This is where I paced example services that can be used in other modules. In my case just a way to abstract jquery ajax calls and handle generic responses. But, this could be easily expanded to anything that is shareable across the modules or detailed implementation that would be make controllers large and unwieldy. This is not a enforced by code but a convention I am suggesting. It helps to separate heavy logic into distinct modules for maintainability.

stores

I used the stores to abstract interaction with the data layer. For example my sample ComposersDataStore.js in this project can sort the composers, return a specific one etc. This is also not enforced by code, but rather a convention I am proposing for your app build.

The Init Process

After loading of the index.html a list of dominoes begins to fall

  1. Require will load config.js which contains the environment definition and load dependencies. 
  2. config.js will, in turn, load the start.js module which contains our overall application controller
  3. config.js will also switch to the "main" page (view) which will trigger common actions by the overall application controller as defned in start.js
    1. Load the main view (main.htm)
    2. Load the main_controll.js controller
    3. Call the init function of main controller

Thereafter it is up to the user and his/her interactions which pages will be loaded and which actions will be triggered.

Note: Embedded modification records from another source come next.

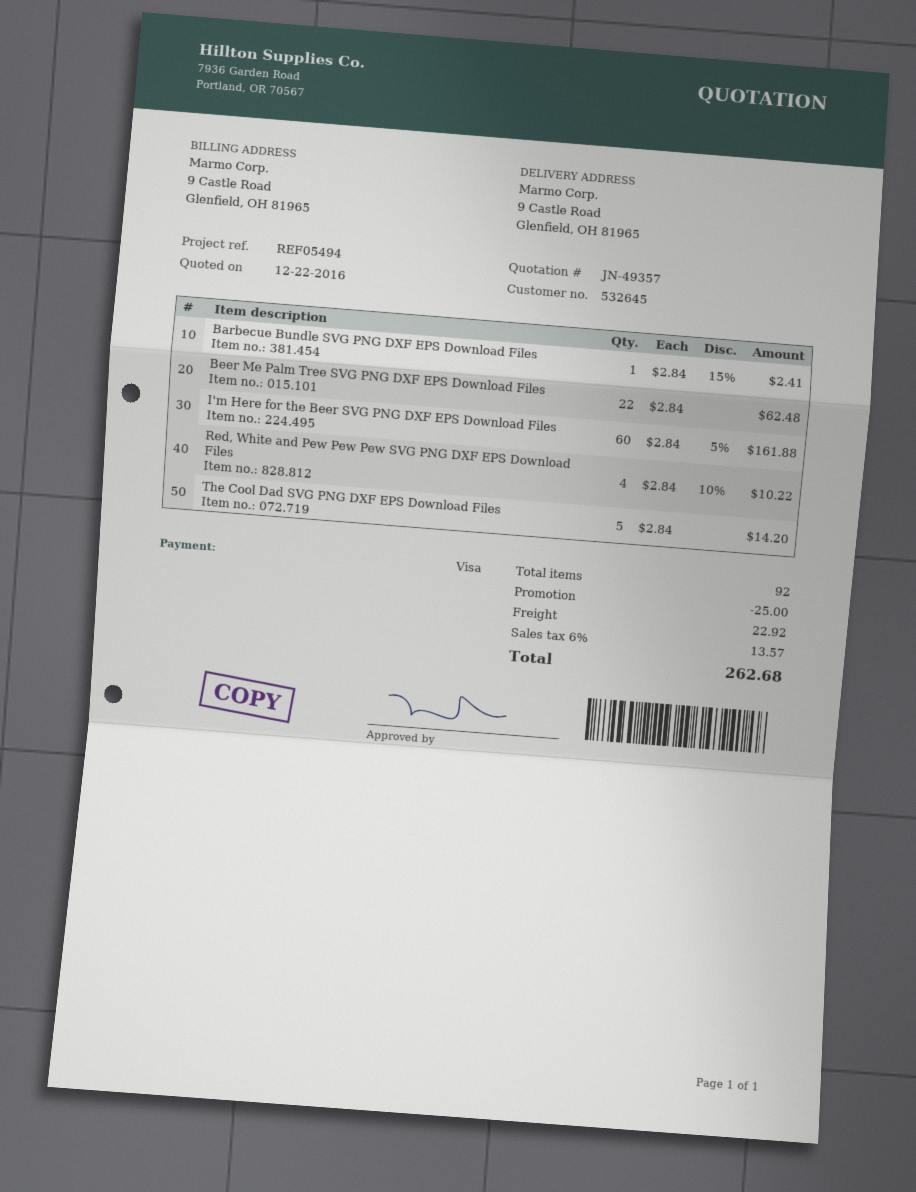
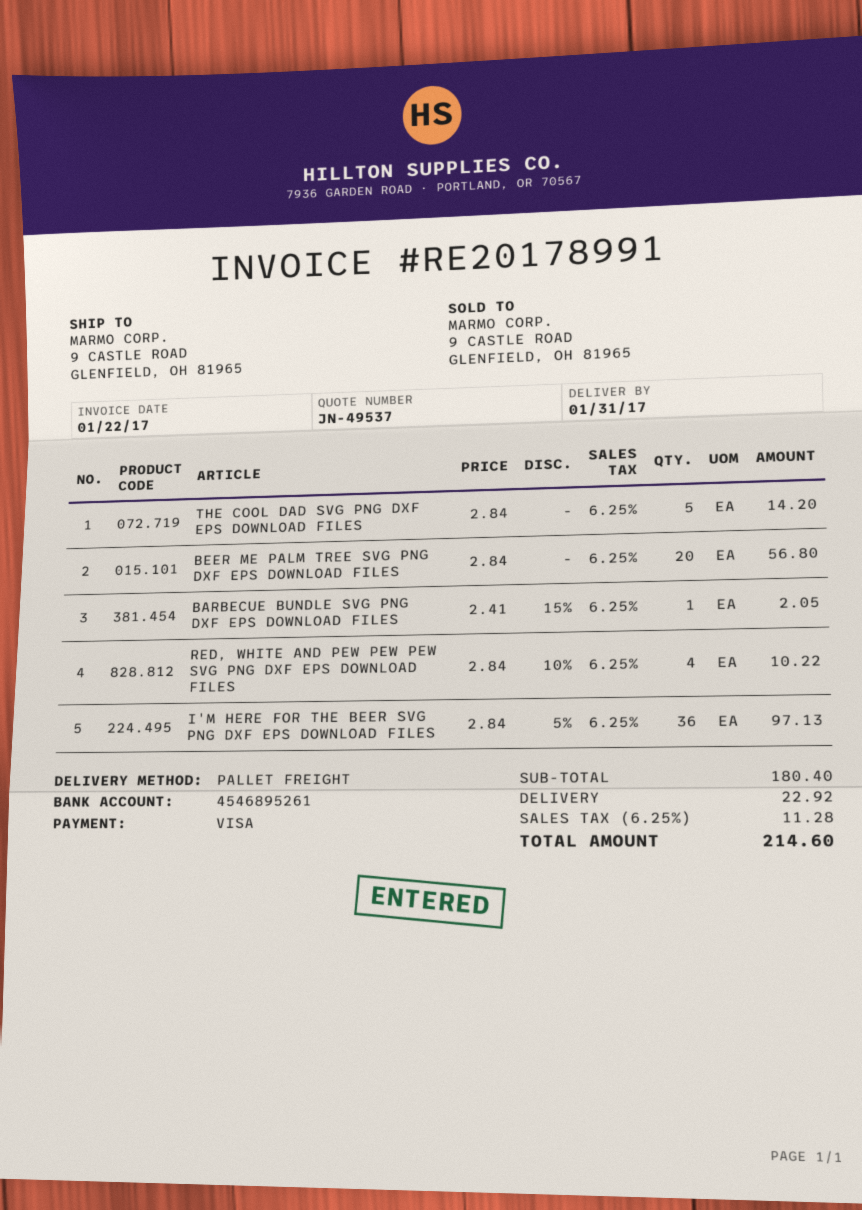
quote number: JN-49357 -> JN-49537
Barbecue Bundle SVG PNG DXF EPS Download Files: 1 x 2.84 - 15% = 2.41 -> 1 x 2.41 - 15% = 2.05
Beer Me Palm Tree SVG PNG DXF EPS Download Files: 22 x 2.84 = 62.48 -> 20 x 2.84 = 56.80
I'm Here for the Beer SVG PNG DXF EPS Download Files: 60 x 2.84 - 5% = 161.88 -> 36 x 2.84 - 5% = 97.13
discount: 25.00 -> none
tax: 6% = 13.57 -> 6.25% = 11.28
total: 262.68 -> 214.60

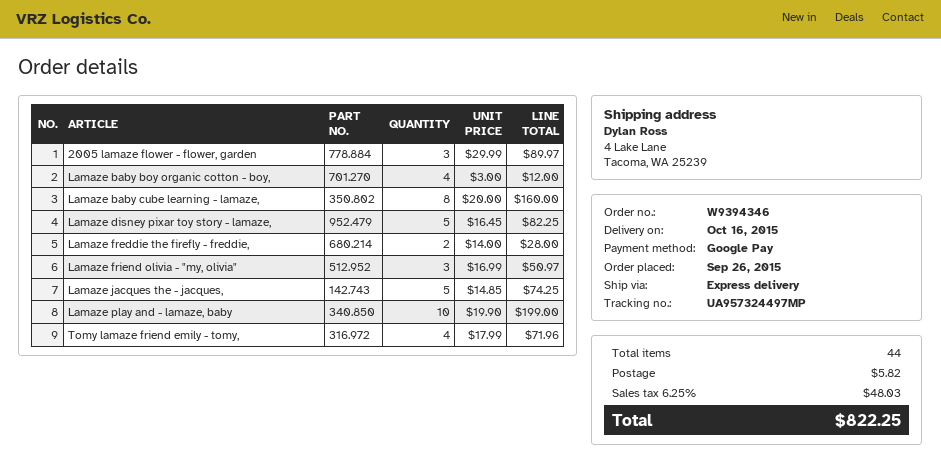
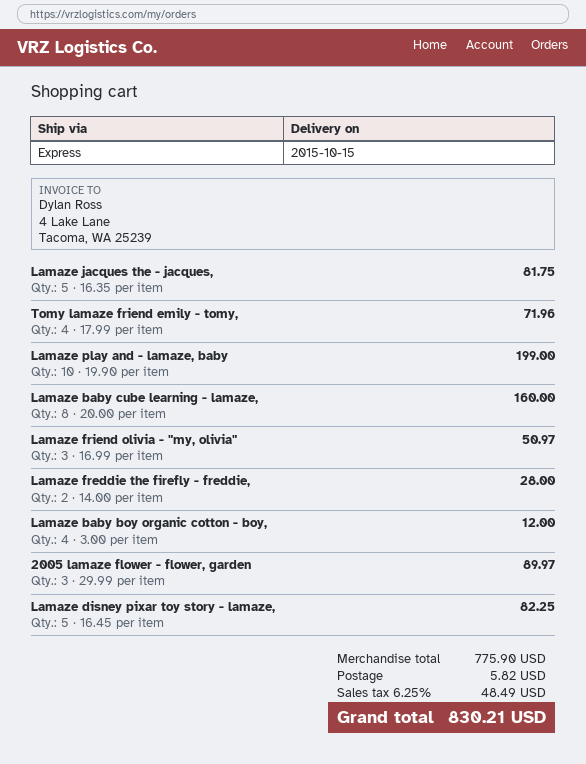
delivery date: 2015-10-16 -> 2015-10-15
Lamaze jacques the - jacques,: 5 x 14.85 = 74.25 -> 5 x 16.35 = 81.75
tax: 6.25% = 48.03 -> 6.25% = 48.49
total: 822.25 -> 830.21

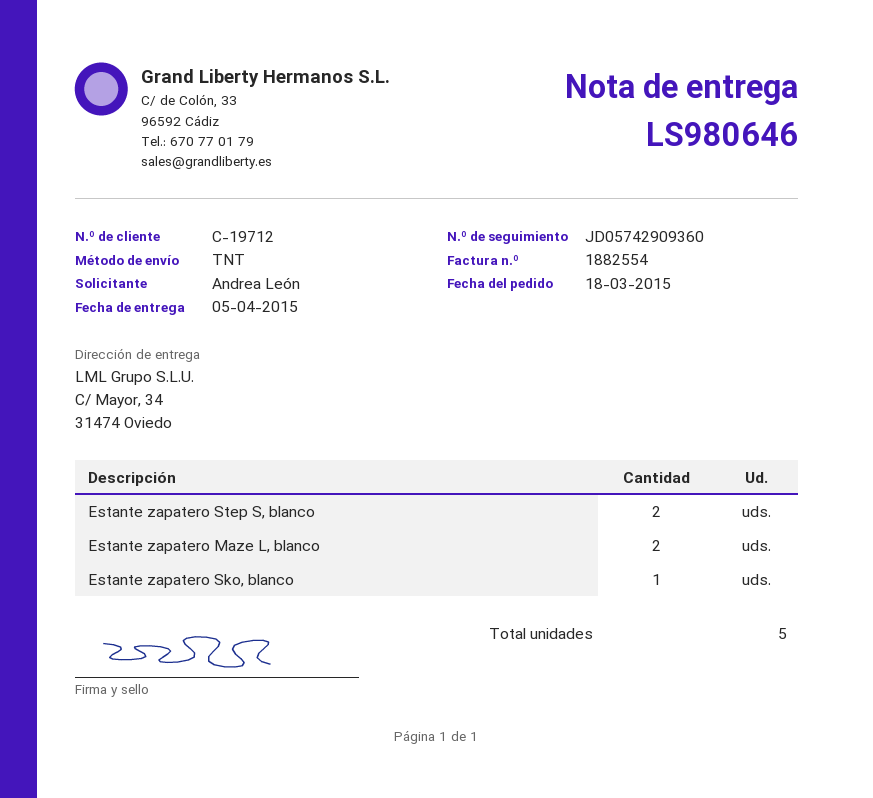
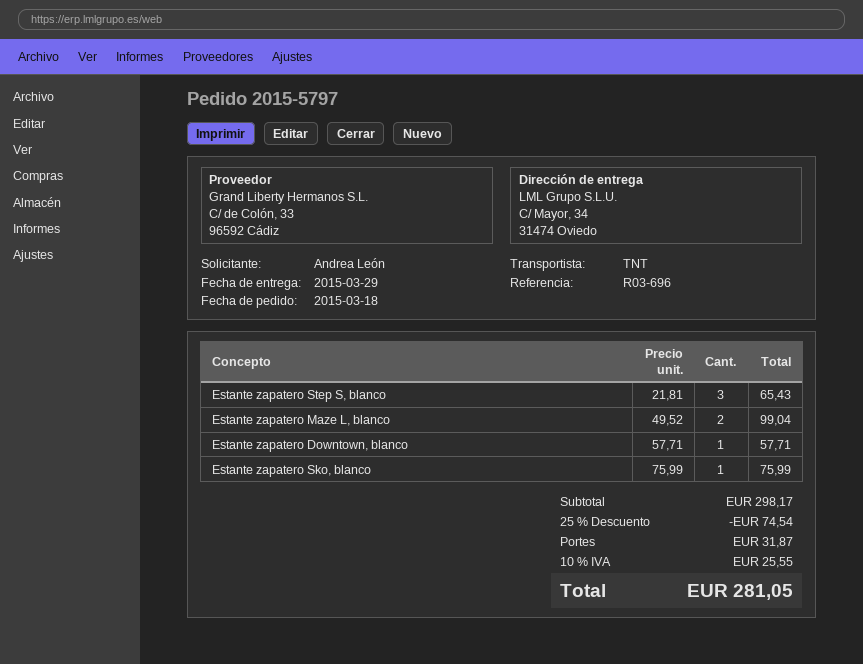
delivery date: 2015-04-05 -> 2015-03-29
Estante zapatero Step S, blanco: 2 -> 3
Estante zapatero Downtown, blanco: none -> 1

Unfortunately there seems to be a bug in the jQuery Mobile page loading (page widget) which makes initialization phase inconsistent. The process is not always kicked of correctly so it required for me to do a check in the index.html itself. If we did not find the main controller module loaded after 5 seconds, we would switch to the main view one more time, which triggers the part 3 and seems to fix things. This loaded the app consistently across all devices.

        setTimeout(function(){
            if (!require.defined("controllers/main_controll")) {
                console.log("catch all triggered.");
                $( ":mobile-pagecontainer" ).pagecontainer( "change", "app/pages/main.htm", { showLoadMsg: true } );
            }
        },5000)

The Hook

The element that drives the main convention of this app is implemented in the pagecontainerchange  event hook. This event is exposed by jQuery mobile.

$(document ).on( "pagecontainerchange", function() {}

Here we automatically load the appropriate controller based on the id of the view (page) and initialize and call the init() function of the module. In addition, we change display name of the view based on what is in the data-title of the jqm view definition. All this happens in the start.js application controller. 

Of course, in a more opinionated implementation, additional conventions could be coded here; for example, automatic loading of data-stores and even binding of the store's fields to form elements. Thus, the concept can be expanded. Experiment and see if you could add to it.


GitHub baby

The complete project can be reviewed or downloaded from GitHub. I have included the libraries and versions of jQuery and RequireJS so things should be able to work out of the box:

Expanded Project for Download from GitHub

Enjoy,
B.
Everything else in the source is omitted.